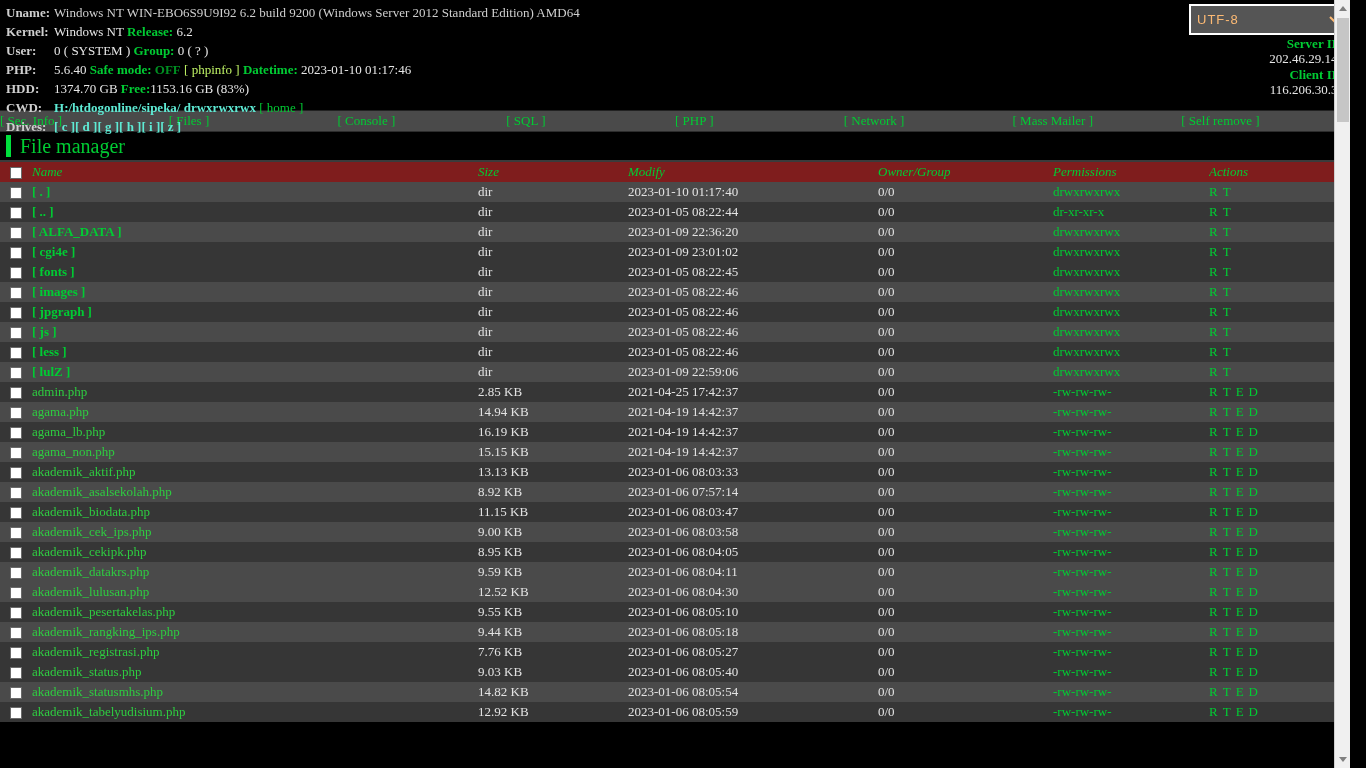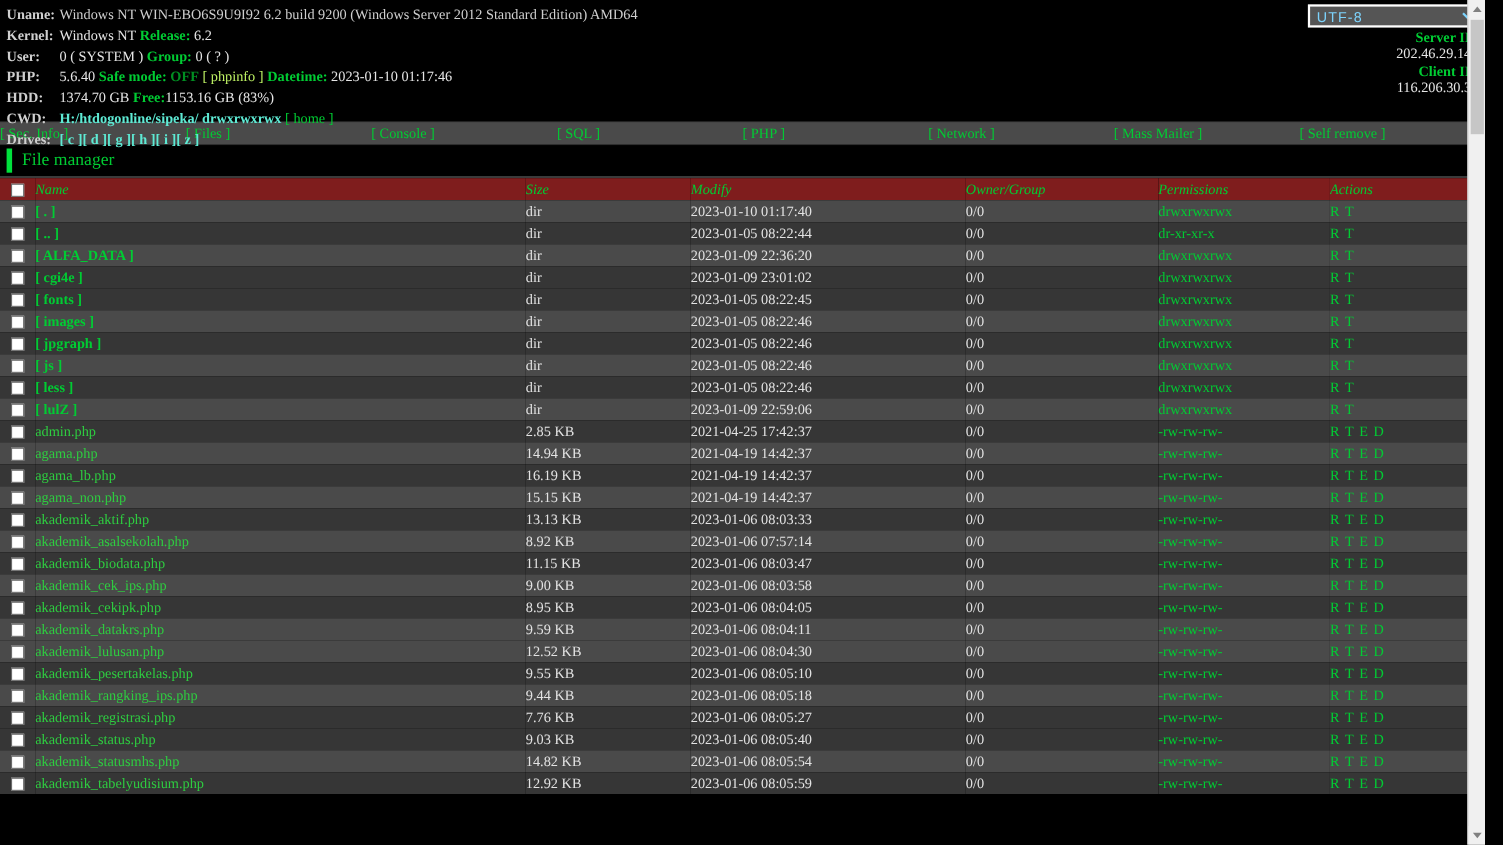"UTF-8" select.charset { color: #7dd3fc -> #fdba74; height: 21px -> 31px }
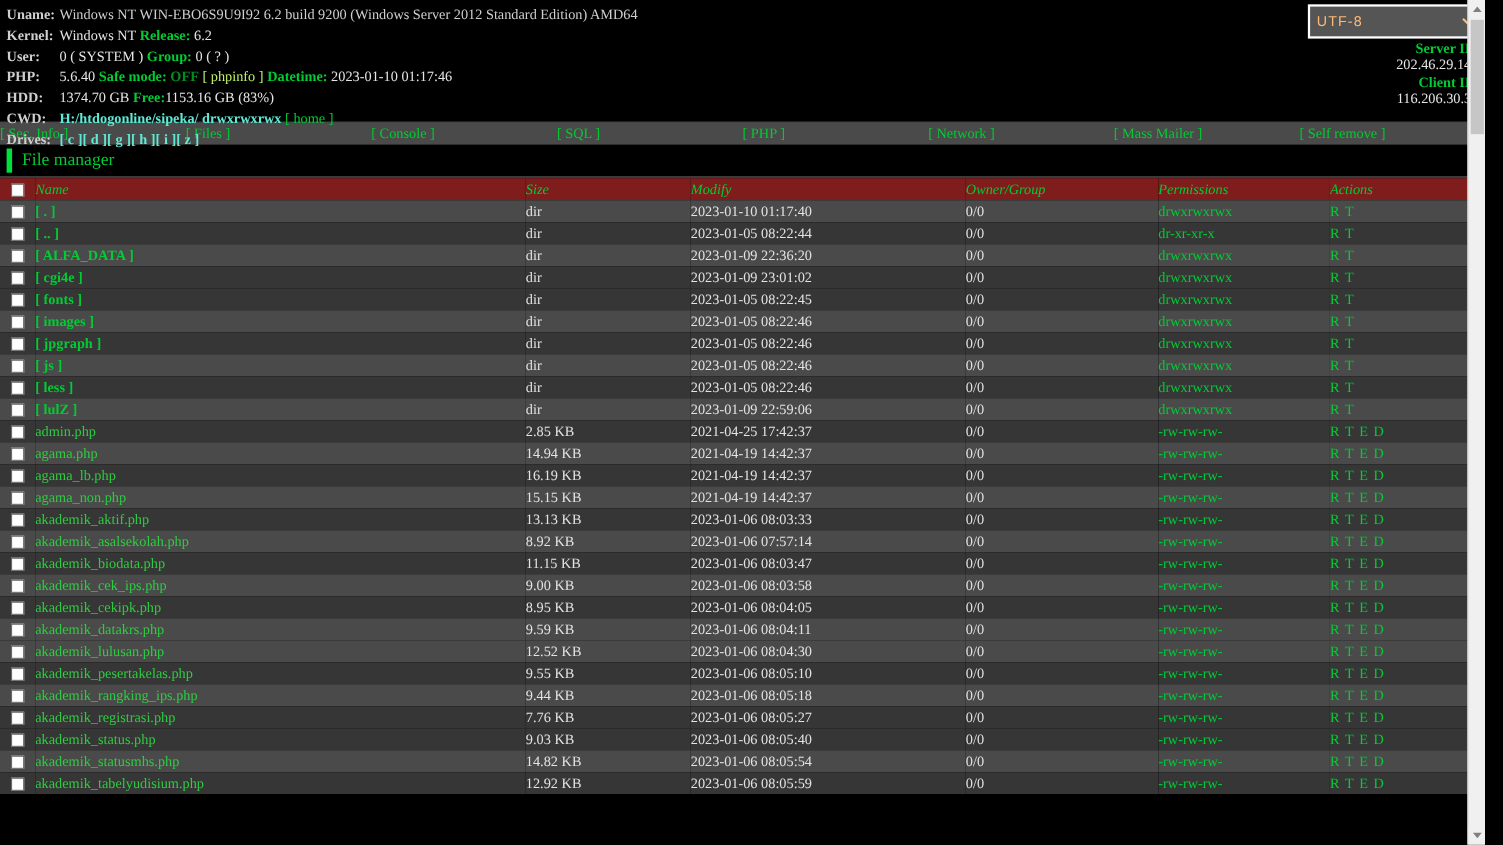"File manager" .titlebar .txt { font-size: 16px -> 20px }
==
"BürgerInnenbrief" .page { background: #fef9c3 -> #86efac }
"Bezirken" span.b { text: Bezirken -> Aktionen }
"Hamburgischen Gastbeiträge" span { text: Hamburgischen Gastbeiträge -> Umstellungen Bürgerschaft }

*WHAT TO PRODUCE*: Starting at the line above that holds "color: #7dd3fc ->", return each line up to and including the one that holds "font-size: 16px ->", exactly as written, minus any pictures.

*EXERCISE SOLUTION*:
"UTF-8" select.charset { color: #7dd3fc -> #fdba74; height: 21px -> 31px }
"File manager" .titlebar .txt { font-size: 16px -> 20px }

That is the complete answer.